AgentSkillsCN

logging-best-practices

面向数据采集流水线的结构化日志记录模式。

SKILL.md
--- frontmatter
name: logging-best-practices
description: Structured logging patterns for data collection pipelines.

Logging Best Practices Skill

Use when implementing logging, debugging issues, or reviewing log output.

Based on boristane/agent-skills logging-best-practices (MIT License).

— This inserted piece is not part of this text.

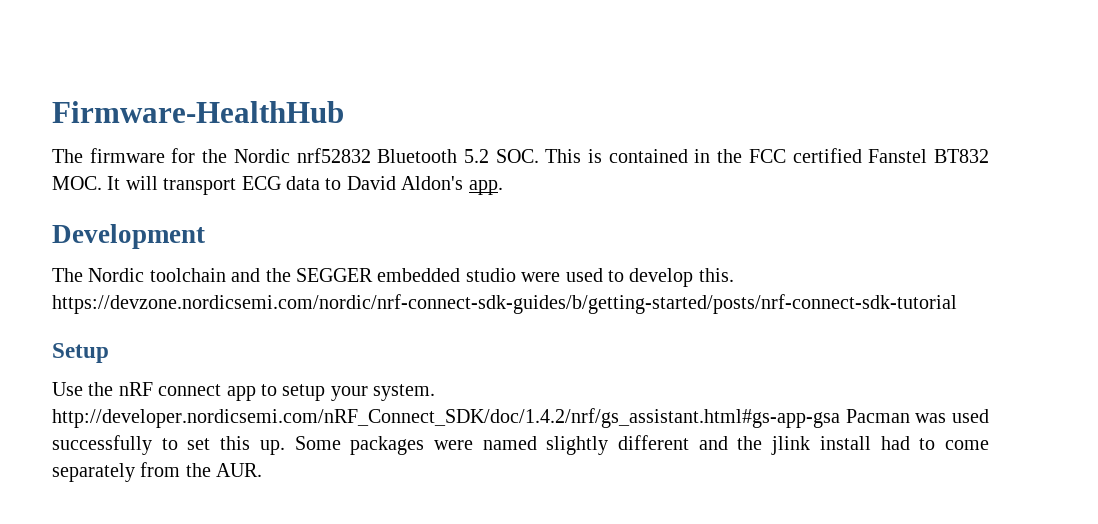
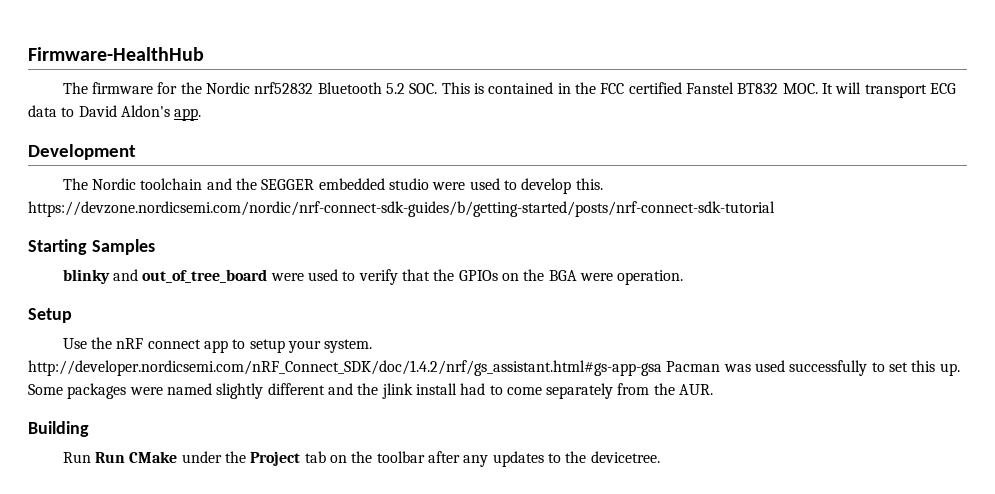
(957, 304) none -> [28,239,155,255] [62,269,684,285] // Starting Samples // blinky and out_of_tree_board were used to verify that the GPIOs on the BGA were operation.
(263, 470) none -> [28,421,89,437] [62,451,660,467] // Building // Run Run CMake under the Project tab on the toolbar after any updates to the devicetree.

Core Principle: Wide Events

Emit one context-rich event per operation rather than scattered log statements.

python
# BAD: Scattered logs
logging.info("Starting collection")
logging.info(f"App ID: {app_id}")
logging.info(f"Platform: {platform}")
logging.info("Collection complete")

# GOOD: Single wide event
logging.info("Collection completed", extra={
    "app_id": app_id,
    "platform": platform,
    "duration_ms": duration,
    "status": "success",
    "reviews_collected": count
})

Key Principles

High Cardinality Fields (CRITICAL)

Include fields with many unique values for debugging:

  • app_id - Millions of unique values
  • request_id - Unique per request
  • session_id - Unique per collection run
  • language - Locale being collected

Business Context (CRITICAL)

Log meaningful business data, not just technical details:

python
logging.info("Review collection completed", extra={
    "app_id": app_id,
    "platform": platform,
    "reviews_collected": len(reviews),
    "date_range": f"{start_date} to {end_date}",
    "collection_policy": policy_name,
    "retry_attempt": attempt
})

Environment Context (CRITICAL)

Include deployment info in every log:

python
import os

BASE_CONTEXT = {
    "service": "app-collector",
    "version": os.getenv("APP_VERSION", "unknown"),
    "hostname": socket.gethostname(),
    "pid": os.getpid()
}

Single Logger Pattern

Use one logger instance throughout:

python
# utils/logger.py
import logging
import json

class StructuredFormatter(logging.Formatter):
    def format(self, record):
        log_data = {
            "timestamp": self.formatTime(record),
            "level": record.levelname,
            "message": record.getMessage(),
            "logger": record.name,
        }
        if hasattr(record, "extra"):
            log_data.update(record.extra)
        return json.dumps(log_data)

def get_logger(name: str) -> logging.Logger:
    logger = logging.getLogger(name)
    if not logger.handlers:
        handler = logging.StreamHandler()
        handler.setFormatter(StructuredFormatter())
        logger.addHandler(handler)
        logger.setLevel(logging.INFO)
    return logger

Two Log Levels Only

  • INFO: Normal operations, metrics, business events
  • ERROR: Failures requiring attention

Avoid DEBUG in production (too verbose) and WARNING (unclear action).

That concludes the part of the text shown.